Give back every record below in full and exactly, but without a single image.

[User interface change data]
- Opening Delimiter -
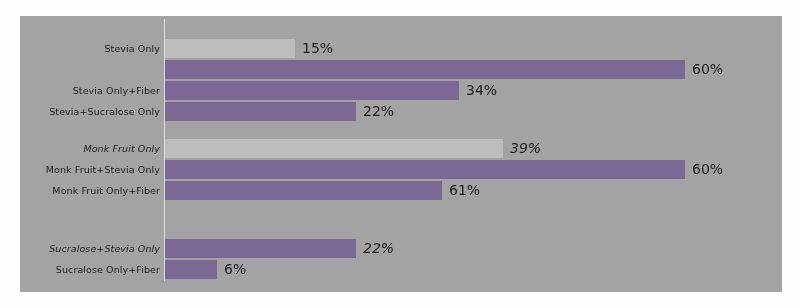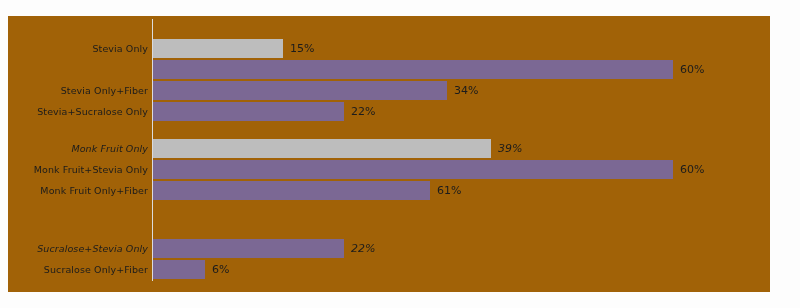--- a/index.html
+++ b/index.html
@@ -15,11 +15,11 @@
   }
   #chart-panel {
     position: absolute;
-    left: 8px;
+    left: 20px;
     top: 16px;
     width: 762px;
     height: 276px;
-    background: #a16207;
+    background: #a3a3a3;
   }
   .plot-area {
     position: absolute;

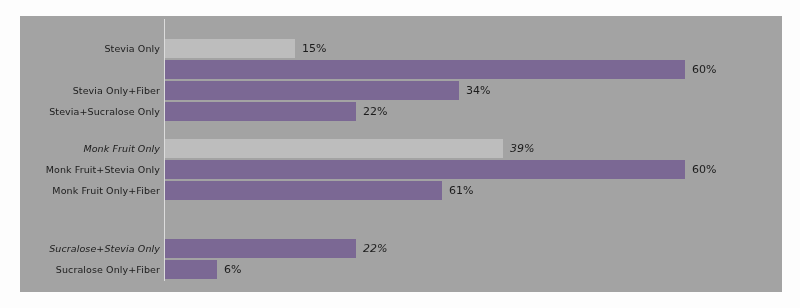--- a/index.html
+++ b/index.html
@@ -79,7 +79,7 @@
     top: 0;
     height: 19px;
     line-height: 19px;
-    font-size: 11px;
+    font-size: 14px;
     color: #1c1c1c;
     white-space: nowrap;
   }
- Closing Delimiter -
_Result for this task_
--- a/index.html
+++ b/index.html
@@ -15,11 +15,11 @@
   }
   #chart-panel {
     position: absolute;
-    left: 8px;
+    left: 20px;
     top: 16px;
     width: 762px;
     height: 276px;
-    background: #a16207;
+    background: #a3a3a3;
   }
   .plot-area {
     position: absolute;

--- a/index.html
+++ b/index.html
@@ -79,7 +79,7 @@
     top: 0;
     height: 19px;
     line-height: 19px;
-    font-size: 11px;
+    font-size: 14px;
     color: #1c1c1c;
     white-space: nowrap;
   }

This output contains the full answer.